I disagree with this. It certainly didn't have the same racous atmosphere as a home game, but it was far from sterile.  It was pretty loud, and as M got up more and more it became even more lively.  My section, for what it's worth, stood and screamed the entire game - something that certainly doesn't happen with the down-in-front-folks of the big house.  Everyone had been tailgating all day - and it showed.

The one quibble I will have with the Mr. Brightside narrative - this wasn't "impromtu" the song played right before the kickoff and the fans just kept singing along even after it was stopped from the loudspeaker.  Pretty badass nonetheless, and sounds awesome on the highlites.  

J. Redux

December 6th, 2021 at 5:35 PM ^

I guess it depends upon your section. Admittedly, I wound up on the Iowa side, although in the corner, so not too far from the Michigan band.  I mean, I guess it was loud? Honestly, I'm not sure it was much louder than the Michigan fans at the Maryland game were, at least on average -- but, again, maybe if you were in the middle of the Michigan fans you got a different view.

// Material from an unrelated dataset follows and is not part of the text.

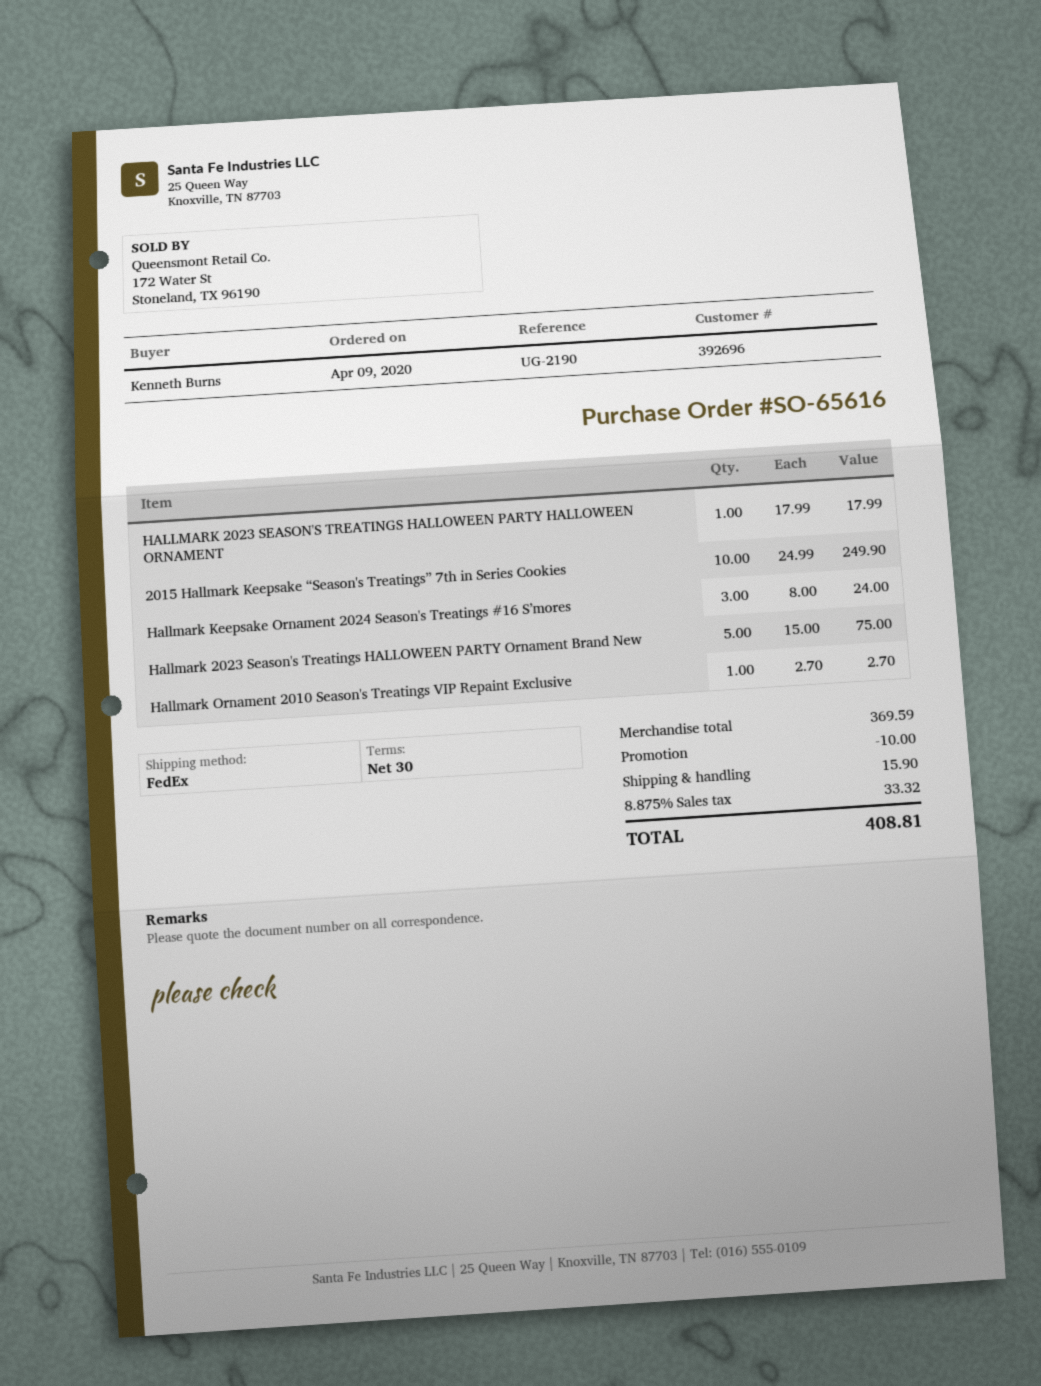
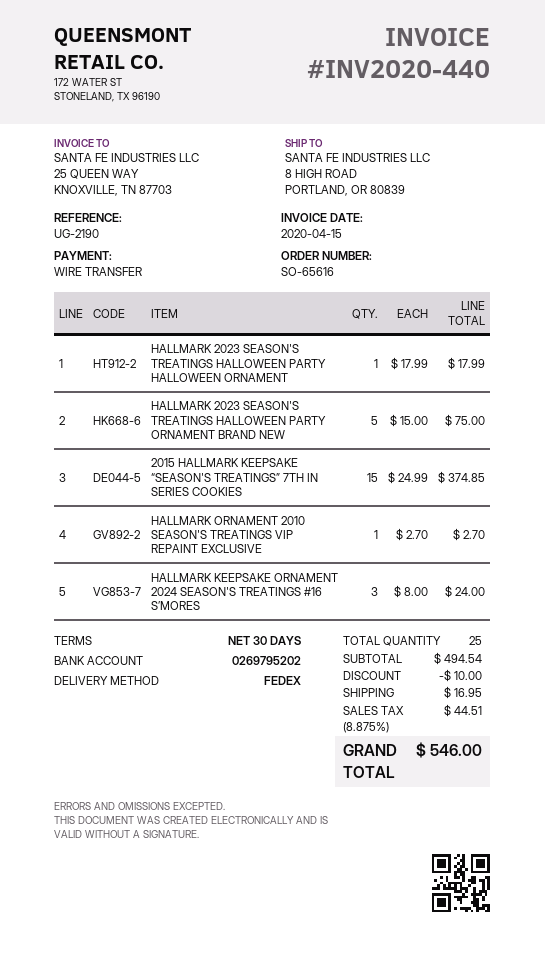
2015 Hallmark Keepsake “Season's Treatings” 7th in Series Cookies: 10 x 24.99 = 249.90 -> 15 x 24.99 = 374.85
subtotal: 369.59 -> 494.54
shipping: 15.90 -> 16.95
tax: 8.875% = 33.32 -> 8.875% = 44.51
total: 408.81 -> 546.00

But the real letdown was during the commercials. Even as much RAWK as they play at Michigan Stadium, they still give the band a chance to play (and mike the band, which I generally don't like but would have appreciated Saturday).  They should have spent more time giving the UM and Iowa bands opportunities to play, but they were too busy telling us how to buy tickets to the Big Ten basketball tournament.

Sam1863

December 6th, 2021 at 3:03 PM ^

Edwards' pass to Wilson was maybe the prettiest play in a game of pretty plays (although I have a soft spot for McNamara - the little engine that couldn't run - galloping into all that wide-open green on the QB draw.)

But the unsung parts of Edwards' throw were, 1) All's kick-out block on the DB, which gave Edwards time to set & throw, and 2) Edwards standing in there and taking the hit after launching it. Made the throw and paid the price like an honest-to-God QB would.

That's gotta be worth an extra +1 on UFR.